In the budgeting chapter of “Finance Basics,” Harvard Business Review says, “You need to understand the company strategy in order to create a useful budget.” But, no matter how strategic your budget, it’s only useful if it actually gets used.

Budgets that are used frequently become living documents or plans. These “living” budgets should guide daily (not monthly or quarterly) decisions about how and how much your people spend, as well as your company’s long-term strategy.

Even when a budget is built on strategy, it’s not a one-and-done process. With a living budget, you adjust and reallocate funds to better support the company’s vision.
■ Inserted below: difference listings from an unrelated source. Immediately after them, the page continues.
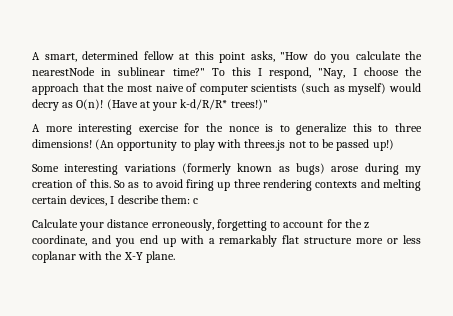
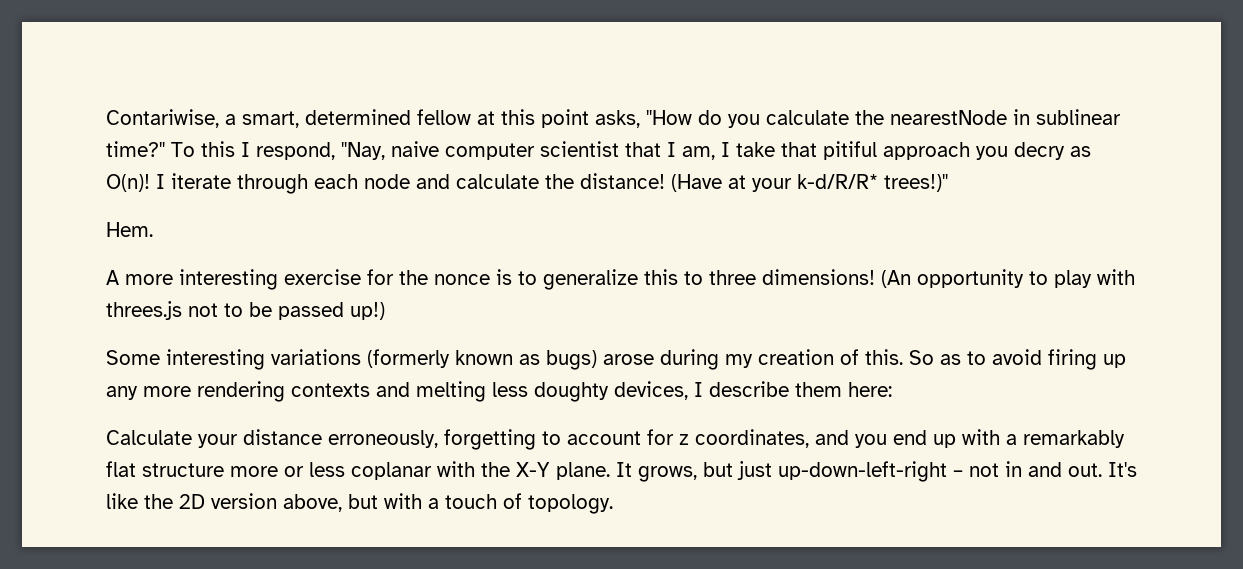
- A smart, determined fellow at this point asks, "How do you calculate the nearestNode in sublinear time?"
+ Contariwise, a smart, determined fellow at this point asks, "How do you calculate the nearestNode in sublinear time?"
- To this I respond, "Nay, I choose the approach that the most naive of computer scientists (such as myself) would decry as O(n)!
+ To this I respond, "Nay, naive computer scientist that I am, I take that pitiful approach you decry as O(n)! I iterate through each node and calculate the distance!
+ Hem.
- So as to avoid firing up three rendering contexts and melting certain devices, I describe them: c
+ So as to avoid firing up any more rendering contexts and melting less doughty devices, I describe them here:
- Calculate your distance erroneously, forgetting to account for the z coordinate, and you end up with a remarkably flat structure more or less coplanar with the X-Y plane.
+ Calculate your distance erroneously, forgetting to account for z coordinates, and you end up with a remarkably flat structure more or less coplanar with the X-Y plane.
+ It grows, but just up-down-left-right – not in and out. It's like the 2D version above, but with a touch of topology.

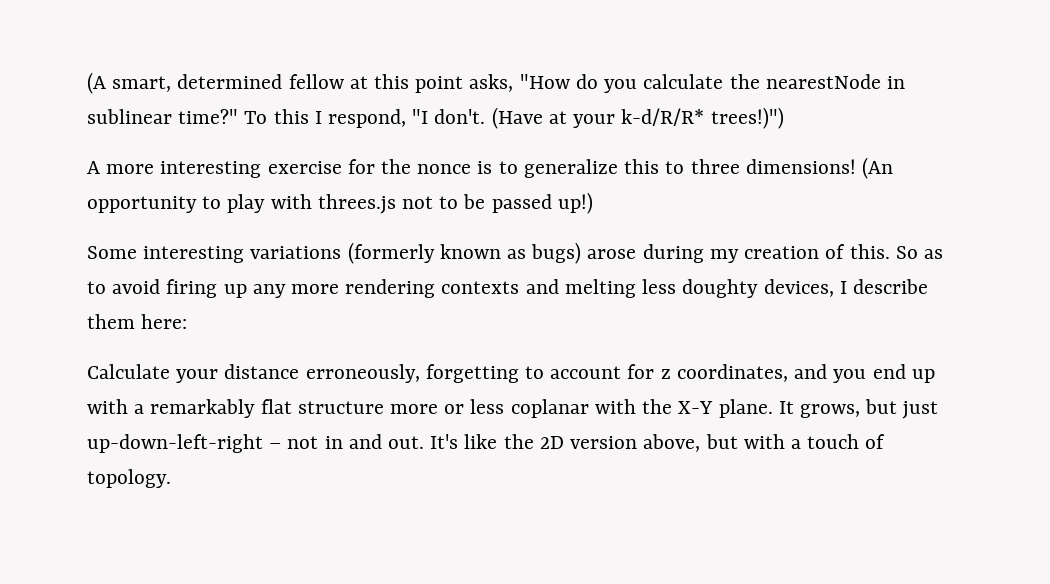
- Contariwise, a smart, determined fellow at this point asks, "How do you calculate the nearestNode in sublinear time?"
+ (A smart, determined fellow at this point asks, "How do you calculate the nearestNode in sublinear time?"
- To this I respond, "Nay, naive computer scientist that I am, I take that pitiful approach you decry as O(n)! I iterate through each node and calculate the distance!
+ To this I respond, "I don't.
- (Have at your k-d/R/R* trees!)"
- Hem.
+ (Have at your k-d/R/R* trees!)")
When priorities change or new business opportunities arise, you have the insights you need about available company funds to rapidly respond.

Creating a “living” budget for your business

For a budget to be living, it has to be executable, visible, and adaptable. 

In order to execute on your budget, your business needs an efficient way to distribute allocated resources and to categorize expenditures. This depends on expense management and accounting software that play nice with each other. 

For true visibility in budgeting, every department manager or budget owner should be able to see what’s happening—in real time. This may seem impossible, but the right financial tech stack will decrement your budget instantly after every purchase is made or invoice is paid, so you always know your current balance (more on this later). 

Just because you’ve got a budget all shiny and clean in Excel, doesn’t mean your budgeting process is over. Your budget, like any good business, should be able to adapt. Your company needs to analyze spending so you can continuously optimize your budget to achieve your main business goal.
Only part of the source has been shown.